##### The records #####

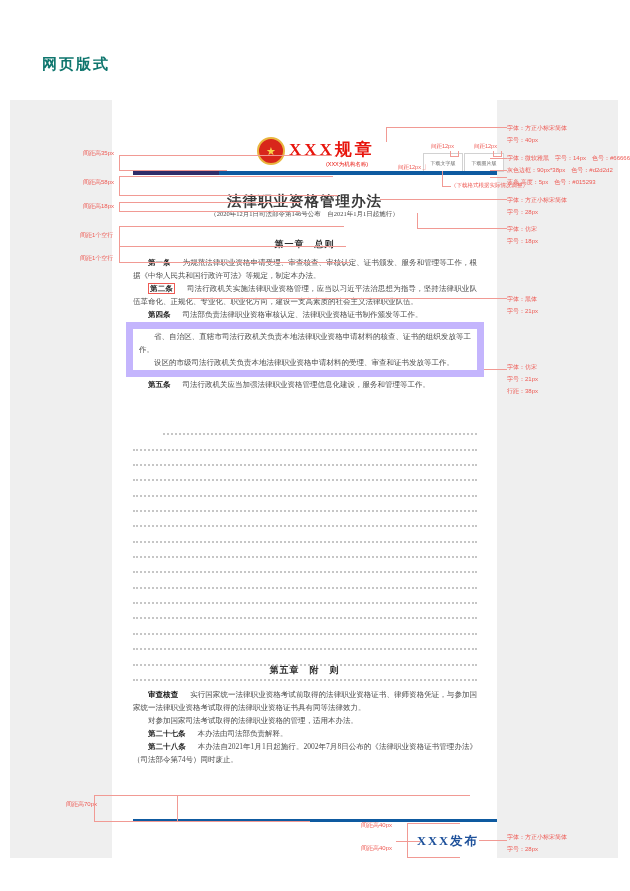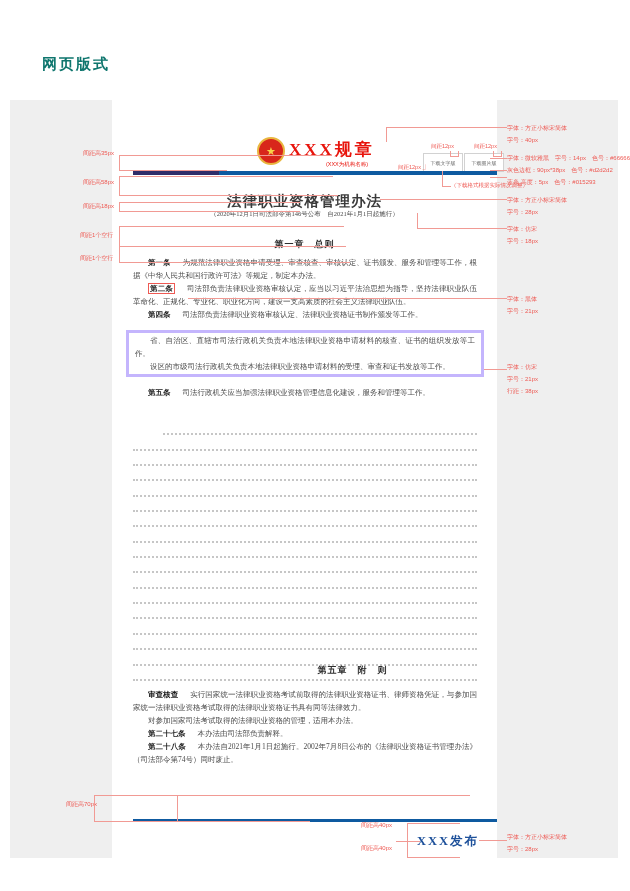--- a/index.html
+++ b/index.html
@@ -26,21 +26,21 @@
              font-weight:bold;font-size:14.5px;letter-spacing:1px;color:#3b3b3b;}
   .pub-line{left:112px;top:210px;width:385px;text-align:center;font-family:"Liberation Serif",serif;
             font-size:6.5px;color:#4a4a4a;}
   .chap{left:112px;width:385px;text-align:center;font-family:"Liberation Sans",sans-serif;
         font-weight:bold;font-size:9px;color:#2e2e2e;letter-spacing:1px;}
   .bodyblock{width:344px;font-family:"Liberation Serif",serif;font-size:7.5px;line-height:13px;
              color:#4a4a4a;text-align:justify;}
   .bodyblock p{margin:0;text-indent:2em;}
   .art-num{font-family:"Liberation Sans",sans-serif;font-weight:bold;color:#1a1a1a;margin-right:12px;}
   .art-num.boxed{border:1px solid #ee5a54;padding:0 1px;}
-  .redbox{border:3px solid #c4b5fd;margin:9px -7px;padding:1px 6px;}
+  .redbox{border:7px solid #c4b5fd;margin:1px -7px;padding:1px 6px;}
   .publisher{left:417px;top:833px;font-family:"Liberation Serif",serif;font-weight:bold;
              font-size:12.5px;letter-spacing:2px;color:#1d509a;white-space:nowrap;}
   
   .dotted{left:133px;top:420px;width:344px;}
   .dotrow{height:13.35px;border-bottom:2px dotted #c6c6c6;}
   .dotrow.first{margin-left:30px;}
   
   .ann{position:absolute;font-size:6px;line-height:7px;color:#ee5a54;white-space:nowrap;}
   .ann-multi{position:absolute;font-size:6px;line-height:12px;color:#ee5a54;white-space:nowrap;}
   .rl{position:absolute;background:#f19a94;}
@@ -66,21 +66,21 @@
   <div class="abs btn" style="left:464px;top:153px;">下载图片版</div>
   <div class="abs topbar"></div>
   <div class="abs topbar-dark"></div>
 
   <div class="abs doc-title">法律职业资格管理办法</div>
   <div class="abs pub-line">（2020年12月1日司法部令第146号公布　自2021年1月1日起施行）</div>
   <div class="abs chap" style="top:238px;">第一章　总则</div>
 
   <div class="abs bodyblock" style="left:133px;top:256px;">
     <p><span class="art-num">第一条</span><span>为规范法律职业资格申请受理、审查核查、审核认定、证书颁发、服务和管理等工作，根据《中华人民共和国行政许可法》等规定，制定本办法。</span></p>
-    <p><span class="art-num boxed">第二条</span><span>司法部负责法律职业资格审核认定，应当以习近平法治思想为指导，坚持法律职业队伍革命化、正规化、专业化、职业化方向，建设一支高素质的社会主义法律职业队伍。</span></p>
+    <p><span class="art-num boxed">第二条</span><span>司法行政机关实施法律职业资格管理，应当以习近平法治思想为指导，坚持法律职业队伍革命化、正规化、专业化、职业化方向，建设一支高素质的社会主义法律职业队伍。</span></p>
     <p><span class="art-num">第四条</span><span>司法部负责法律职业资格审核认定、法律职业资格证书制作颁发等工作。</span></p>
     <div class="redbox">
       <p>省、自治区、直辖市司法行政机关负责本地法律职业资格申请材料的核查、证书的组织发放等工作。</p>
       <p>设区的市级司法行政机关负责本地法律职业资格申请材料的受理、审查和证书发放等工作。</p>
     </div>
     <p><span class="art-num">第五条</span><span>司法行政机关应当加强法律职业资格管理信息化建设，服务和管理等工作。</span></p>
   </div>
 
   <div class="abs dotted">
       <div class="dotrow first"></div>
@@ -95,21 +95,21 @@
       <div class="dotrow"></div>
       <div class="dotrow"></div>
       <div class="dotrow"></div>
       <div class="dotrow"></div>
       <div class="dotrow"></div>
       <div class="dotrow"></div>
       <div class="dotrow"></div>
       <div class="dotrow"></div>
     </div>
 
-  <div class="abs chap" style="top:664px;margin-left:48px;">第五章　附　则</div>
+  <div class="abs chap" style="top:664px;">第五章　附　则</div>
 
   <div class="abs bodyblock" style="left:133px;top:688px;">
     <p><span class="art-num">审查核查</span><span>实行国家统一法律职业资格考试前取得的法律职业资格证书、律师资格凭证，与参加国家统一法律职业资格考试取得的法律职业资格证书具有同等法律效力。</span></p>
     <p><span>对参加国家司法考试取得的法律职业资格的管理，适用本办法。</span></p>
     <p><span class="art-num">第二十七条</span><span>本办法由司法部负责解释。</span></p>
     <p><span class="art-num">第二十八条</span><span>本办法自2021年1月1日起施行。2002年7月8日公布的《法律职业资格证书管理办法》（司法部令第74号）同时废止。</span></p>
   </div>
 
   <div class="abs botbar"></div>
   <div class="abs publisher">XXX发布</div>

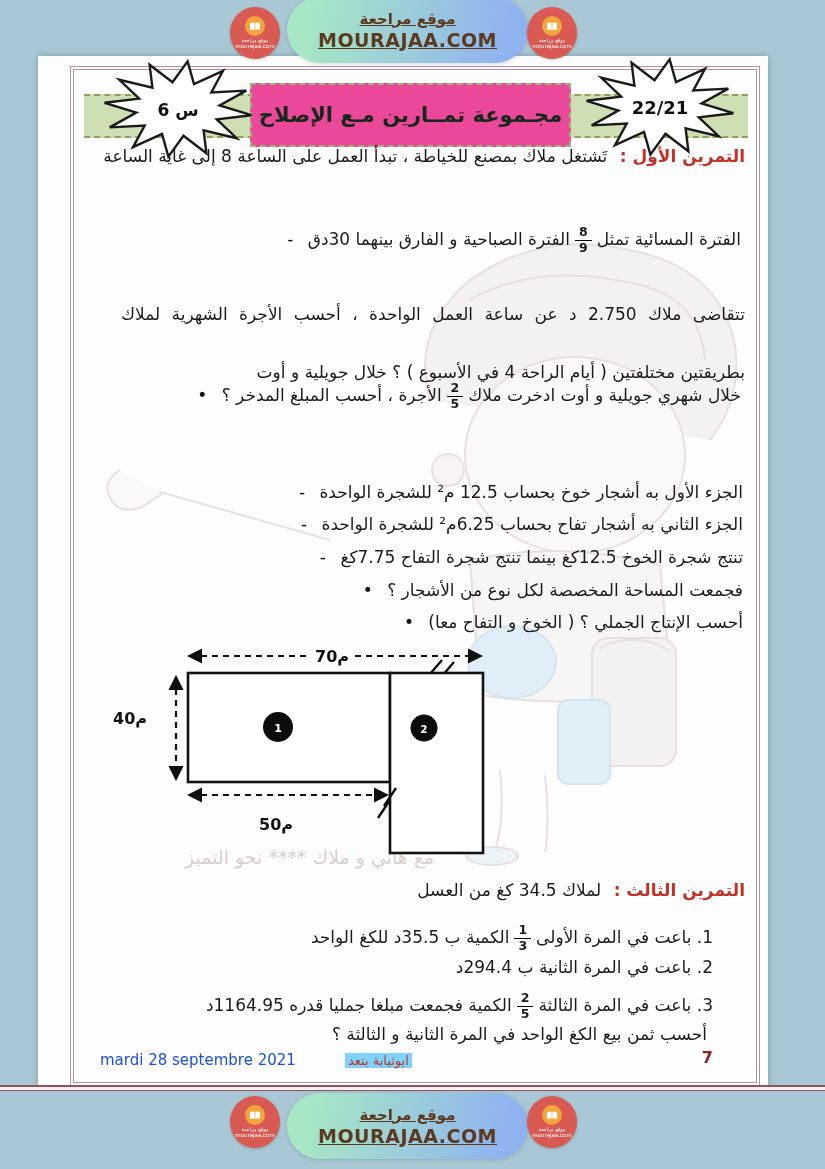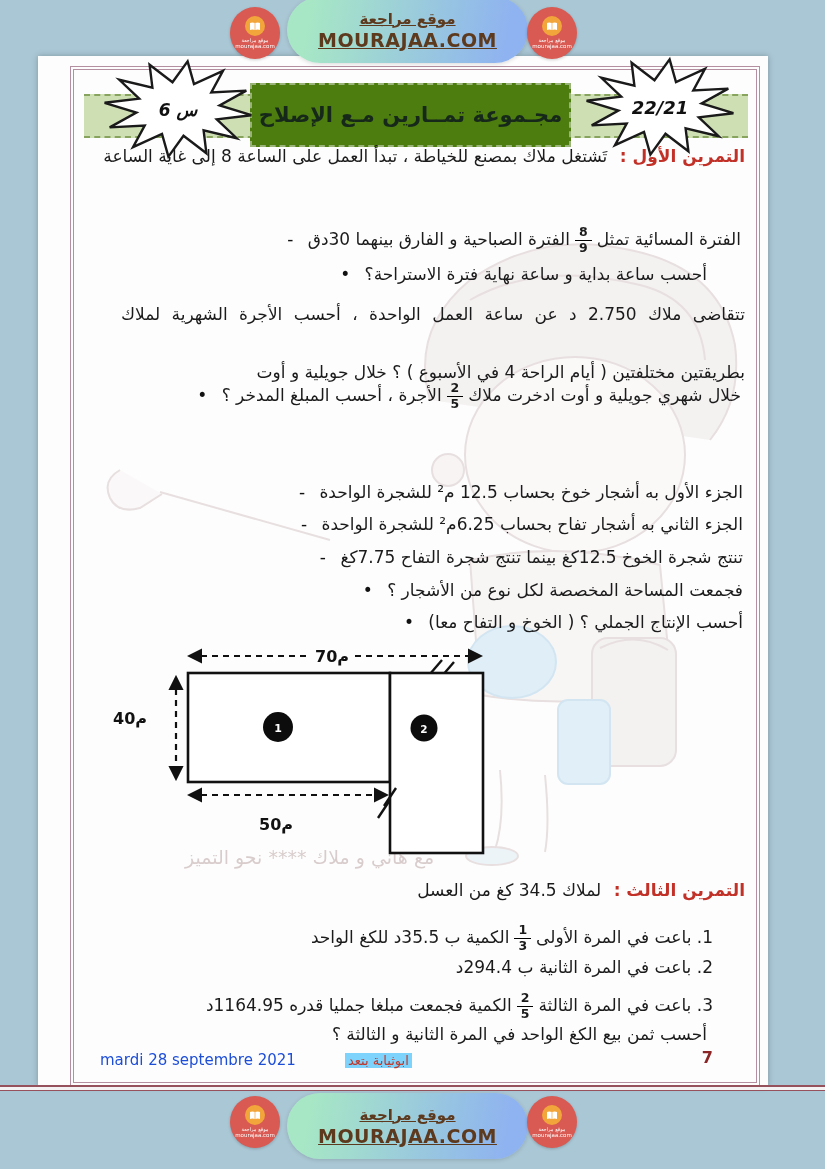--- a/index.html
+++ b/index.html
@@ -21,27 +21,27 @@
         display:flex;flex-direction:column;align-items:center;justify-content:center;
         color:#fff;box-shadow:0 1px 3px rgba(0,0,0,.2);}
   .logo .disc{width:20px;height:20px;border-radius:50%;background:#f2a53a;
         display:flex;align-items:center;justify-content:center;margin-bottom:2px;}
   .logo .t1{font-size:5px;direction:rtl;line-height:1;}
   .logo .t2{font-size:5.5px;line-height:1.2;}
   .sep{position:absolute;left:0;top:1085px;width:825px;height:3px;background:#f4f2f2;
        border-top:2px solid #95525c;border-bottom:1px solid #95525c;}
   
   .band{position:absolute;height:40px;background:#cddfb3;border-top:2px dashed #87a35e;border-bottom:2px dashed #87a35e;}
-  .hbanner{position:absolute;left:250px;top:83px;width:317px;height:60px;background:#4d7c0f;
+  .hbanner{position:absolute;left:250px;top:83px;width:317px;height:60px;background:#ec4899;
        border:2px dashed #9ab378;display:flex;align-items:center;justify-content:center;}
   .hbanner span{font-size:21px;font-weight:bold;color:#16281a;direction:rtl;}
   .starwrap{position:absolute;width:170px;height:115px;}
   .starwrap svg{position:absolute;left:0;top:0;}
   .starlabel{position:absolute;left:0;top:0;width:100%;height:100%;display:flex;
-       align-items:center;justify-content:center;font-size:17px;font-weight:bold;color:#111;direction:rtl;font-style:italic;}
+       align-items:center;justify-content:center;font-size:17px;font-weight:bold;color:#111;direction:rtl;}
   
   .line{position:absolute;direction:rtl;white-space:nowrap;font-size:17px;color:#1b1b1b;z-index:3;}
   .line .extitle{color:#c23128;font-weight:bold;margin-left:7px;}
   .line .marker{margin-right:9px;color:#111;}
   .fracline{height:42px;line-height:42px;}
   .frac{display:inline-block;vertical-align:middle;text-align:center;font-size:12.5px;
         line-height:1.15;margin:0 5px;font-weight:bold;}
   .frac .num{display:block;border-bottom:1.4px solid #000;padding:0 4px;}
   .frac .den{display:block;}
   .wspread{word-spacing:6px;}
@@ -106,24 +106,20 @@
   <div class="line" style="top:146px;right:80px;">
     <span class="extitle">التمرين الأول :</span>
     <span>تَشتغل ملاك بمصنع للخياطة ، تبدأ العمل على الساعة 8 إلى غاية الساعة</span>
   </div>
 
   <div class="line fracline" style="top:218px;right:84px;">
     <span>الفترة المسائية تمثل</span><span class="frac"><span class="num">8</span><span class="den">9</span></span><span>الفترة الصباحية و الفارق بينهما 30دق</span>
     <span class="marker">-</span>
   </div>
 
-  <div class="line" style="top:264px;right:118px;">
-    <span>أحسب ساعة بداية و ساعة نهاية فترة الاستراحة؟</span>
-    <span class="marker">•</span>
-  </div>
 
   <div class="line wspread" style="top:304px;right:80px;">تتقاضى ملاك 2.750 د عن ساعة العمل الواحدة ، أحسب الأجرة الشهرية لملاك</div>
   <div class="line" style="top:337px;right:80px;margin-top:25px;">بطريقتين مختلفتين ( أيام الراحة 4 في الأسبوع ) ؟ خلال جويلية و أوت</div>
 
   <div class="line fracline" style="top:374px;right:84px;">
     <span>خلال شهري جويلية و أوت ادخرت ملاك</span><span class="frac"><span class="num">2</span><span class="den">5</span></span><span>الأجرة ، أحسب المبلغ المدخر ؟</span>
     <span class="marker">•</span>
   </div>
 
   <div class="line" style="top:482px;right:82px;margin-left:28px;">

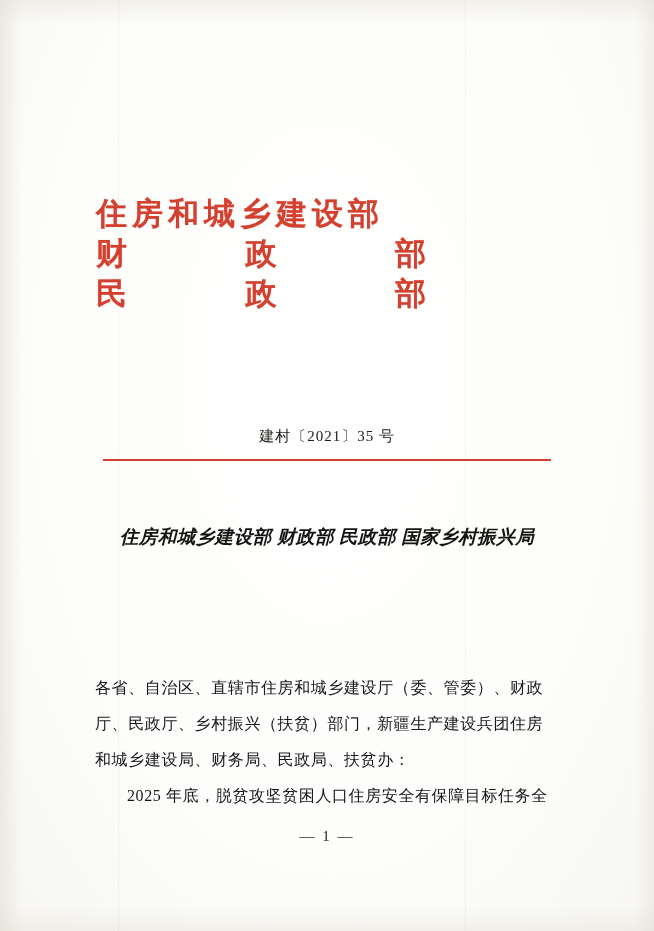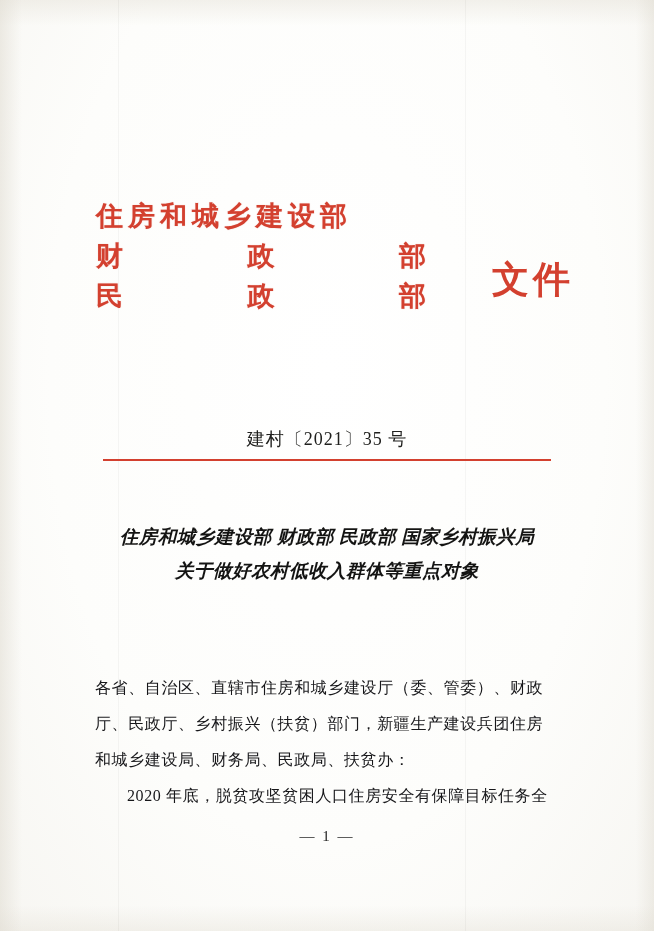--- a/index.html
+++ b/index.html
@@ -41,23 +41,23 @@
     text-align: center;
   }
   .masthead-lines {
     display: inline-block;
     position: relative;
     width: 470px;
     text-align: left;
   }
   .mast-line {
     color: #d3402f;
-    font-family: Liberation Serif, serif;
+    font-family: Liberation Mono, monospace;
     font-weight: bold;
-    font-size: 27px;
+    font-size: 31px;
     line-height: 40px;
     letter-spacing: 0px;
     white-space: nowrap;
     text-shadow: 0 0 1px rgba(211,64,47,0.4);
   }
   .mast-line.l1 {
     padding-left: 4px;
     letter-spacing: 5px;
   }
   .mast-line.l2,
@@ -81,21 +81,21 @@
     line-height: 44px;
     letter-spacing: 4px;
     white-space: nowrap;
   }
   .doc-number {
     position: absolute;
     left: 0;
     right: 0;
     top: 427px;
     text-align: center;
-    font-size: 18px;
+    font-size: 15px;
     color: #20201e;
     letter-spacing: 1px;
     font-family: "Liberation Serif", "DejaVu Serif", serif;
   }
   .red-rule {
     position: absolute;
     left: 103px;
     width: 448px;
     top: 459px;
     height: 2px;
@@ -167,34 +167,32 @@
       <div class="mast-line l2">
         <span>财</span>
         <span>政</span>
         <span>部</span>
       </div>
       <div class="mast-line l3">
         <span>民</span>
         <span>政</span>
         <span>部</span>
       </div>
-      <div class="mast-wenjian">文件</div>
     </div>
   </div>
 
   <div class="doc-number">建村〔2021〕35 号</div>
   <div class="red-rule"></div>
 
   <div class="title-block">
     <div class="title-line">住房和城乡建设部 财政部 民政部 国家乡村振兴局</div>
-    <div class="title-line">关于做好农村低收入群体等重点对象</div>
   </div>
 
   <div class="body-block">
     <div class="body-p">各省、自治区、直辖市住房和城乡建设厅（委、管委）、财政</div>
     <div class="body-p">厅、民政厅、乡村振兴（扶贫）部门，新疆生产建设兵团住房</div>
     <div class="body-p">和城乡建设局、财务局、民政局、扶贫办：</div>
-    <div class="body-p indent">2020 年底，脱贫攻坚贫困人口住房安全有保障目标任务全</div>
+    <div class="body-p indent">2025 年底，脱贫攻坚贫困人口住房安全有保障目标任务全</div>
   </div>
 
   <div class="page-number">— 1 —</div>
 
 </div>
 
 </body></html>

#####

The lines you need are those with the word "direction"; list them from the entries.

◆ Answer space:
         display:flex;flex-direction:column;align-items:center;justify-content:center;
   .logo .t1{font-size:5px;direction:rtl;line-height:1;}
   .hbanner span{font-size:21px;font-weight:bold;color:#16281a;direction:rtl;}
-       align-items:center;justify-content:center;font-size:17px;font-weight:bold;color:#111;direction:rtl;font-style:italic;}
+       align-items:center;justify-content:center;font-size:17px;font-weight:bold;color:#111;direction:rtl;}
   .line{position:absolute;direction:rtl;white-space:nowrap;font-size:17px;color:#1b1b1b;z-index:3;}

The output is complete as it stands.